I need the lines below from the one with "border: 5px solid" down to the one with "background: #0f766e ->" reproduced exactly, both ends included, and nothing else.

**Provided data**
════════════════════

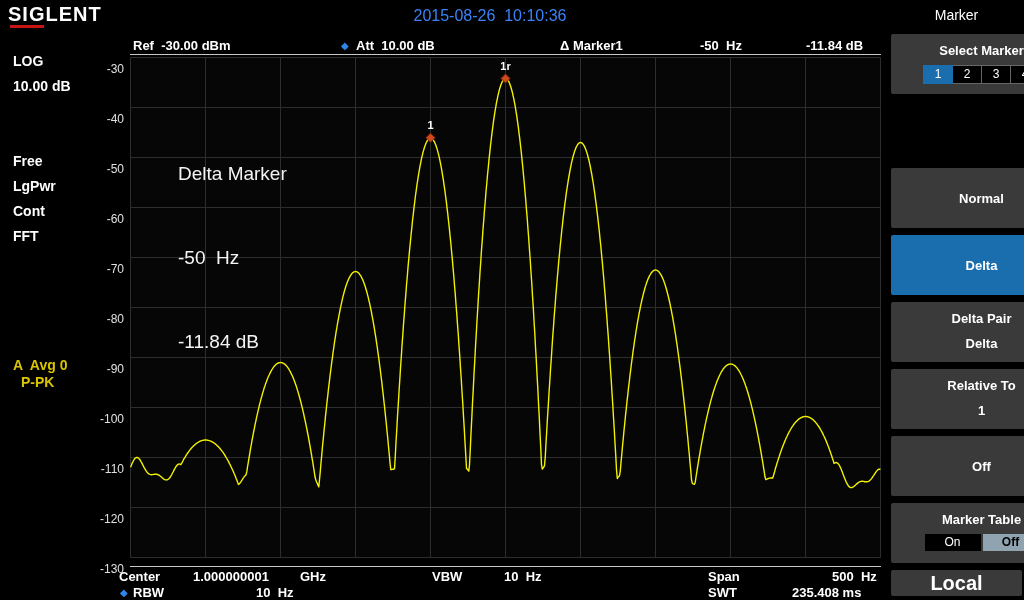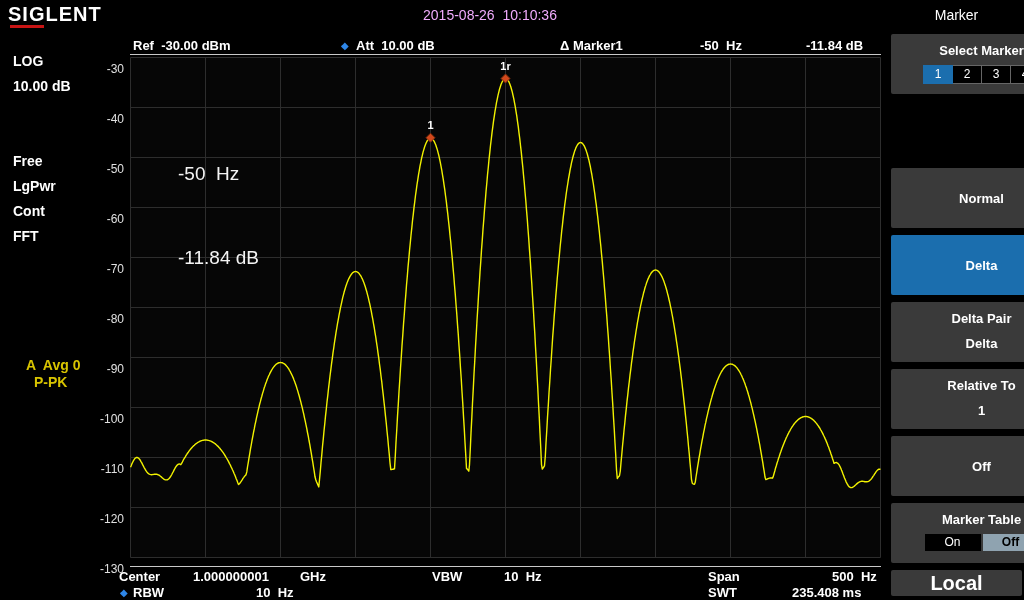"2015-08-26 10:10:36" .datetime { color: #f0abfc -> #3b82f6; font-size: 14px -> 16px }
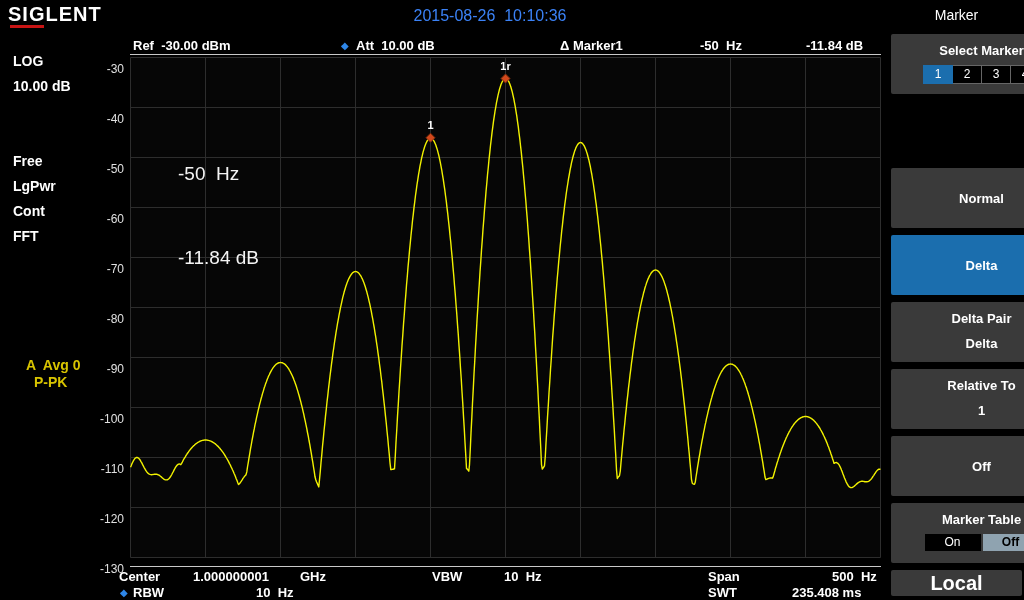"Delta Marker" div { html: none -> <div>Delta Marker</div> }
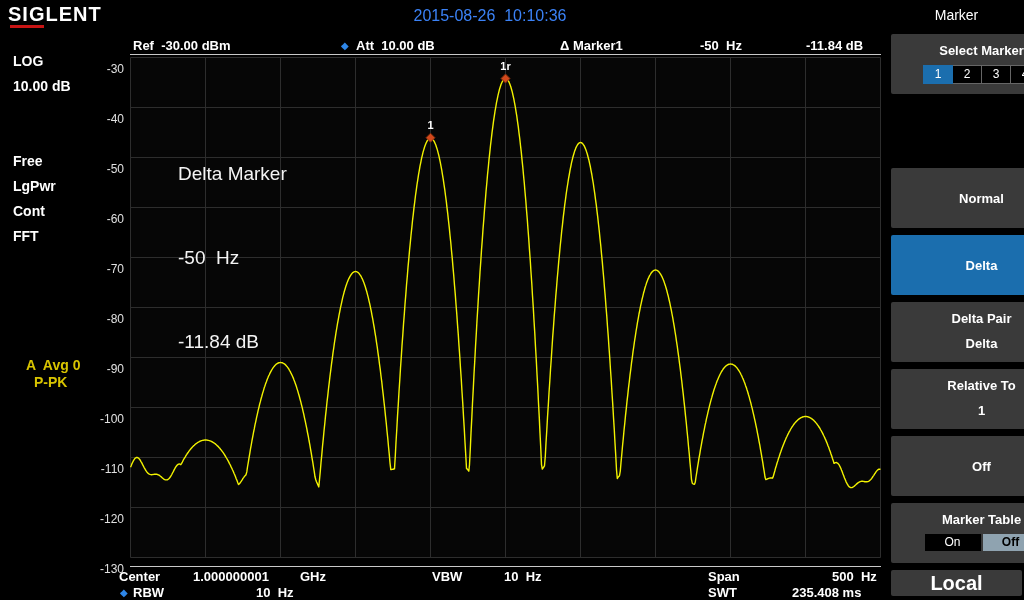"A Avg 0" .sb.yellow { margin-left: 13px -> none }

════════════════════

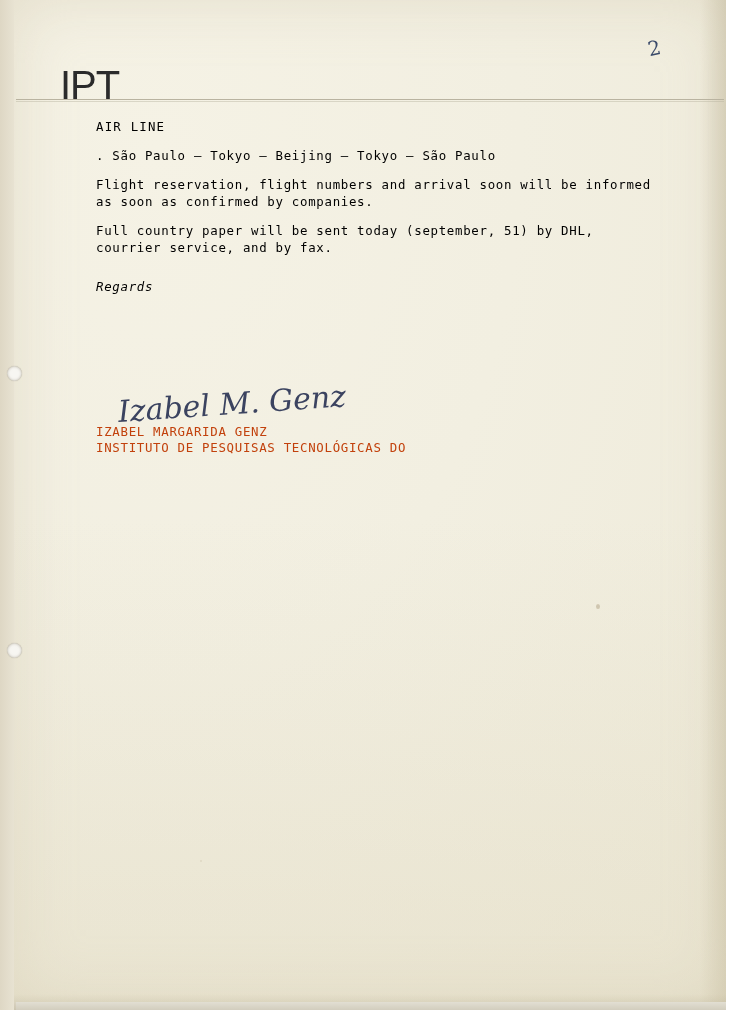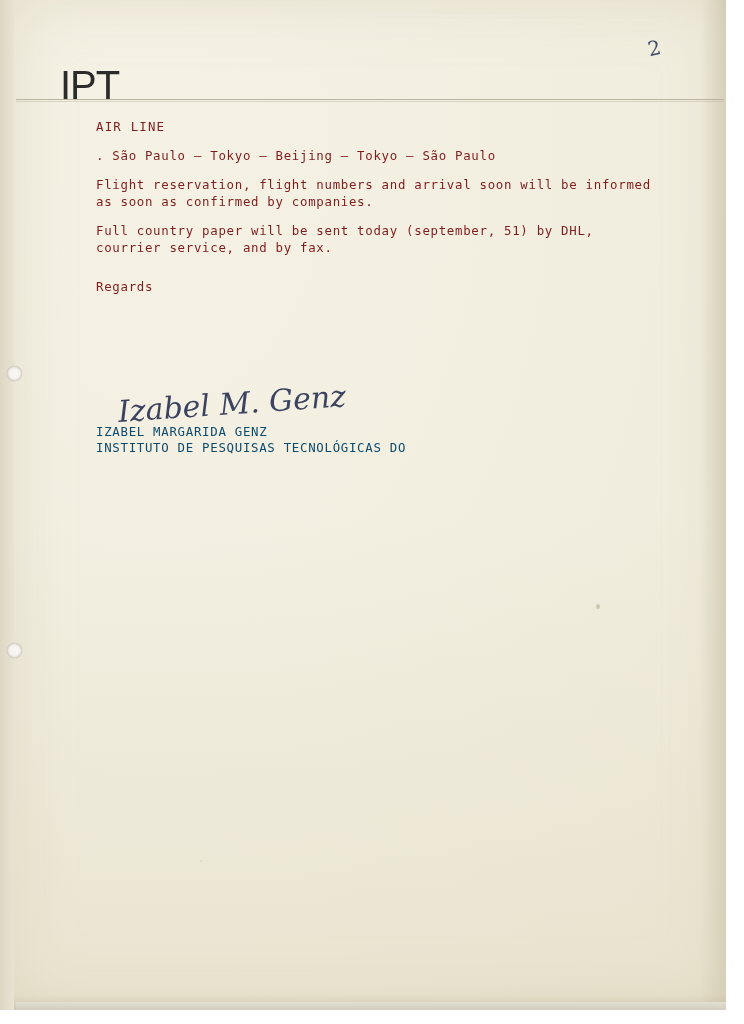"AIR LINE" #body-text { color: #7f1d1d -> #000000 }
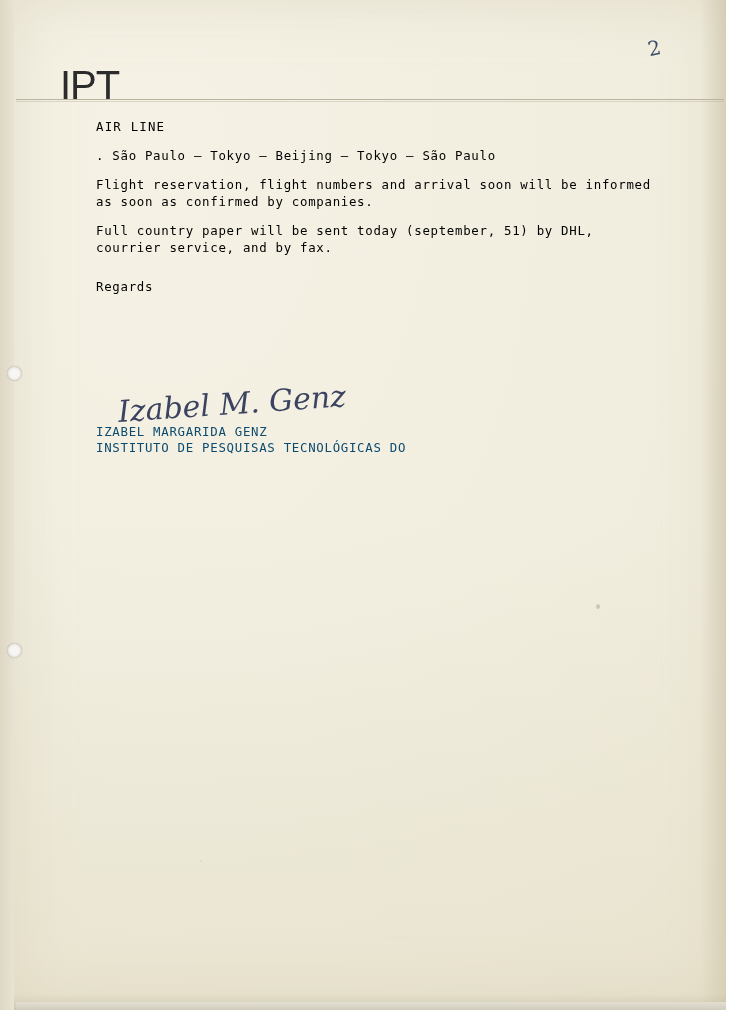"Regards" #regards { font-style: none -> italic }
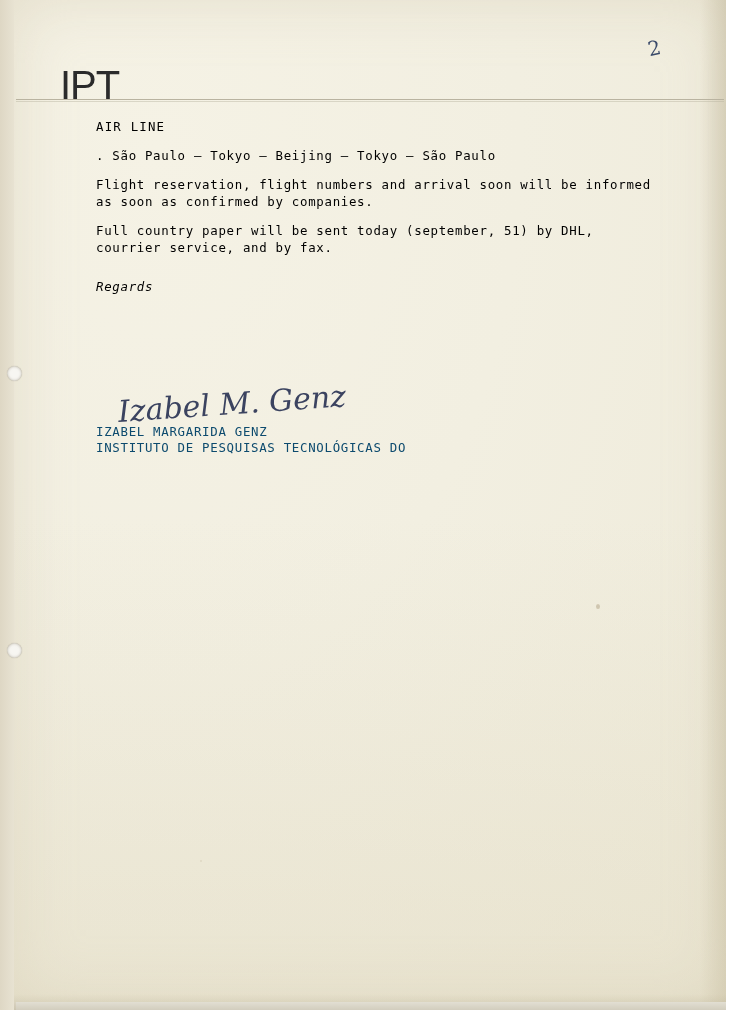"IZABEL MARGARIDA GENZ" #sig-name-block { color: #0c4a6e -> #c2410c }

════════════════════

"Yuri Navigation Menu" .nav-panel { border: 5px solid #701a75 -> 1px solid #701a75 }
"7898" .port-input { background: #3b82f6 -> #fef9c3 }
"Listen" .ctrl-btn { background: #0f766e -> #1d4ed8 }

════════════════════

**Expected output**
"Yuri Navigation Menu" .nav-panel { border: 5px solid #701a75 -> 1px solid #701a75 }
"7898" .port-input { background: #3b82f6 -> #fef9c3 }
"Listen" .ctrl-btn { background: #0f766e -> #1d4ed8 }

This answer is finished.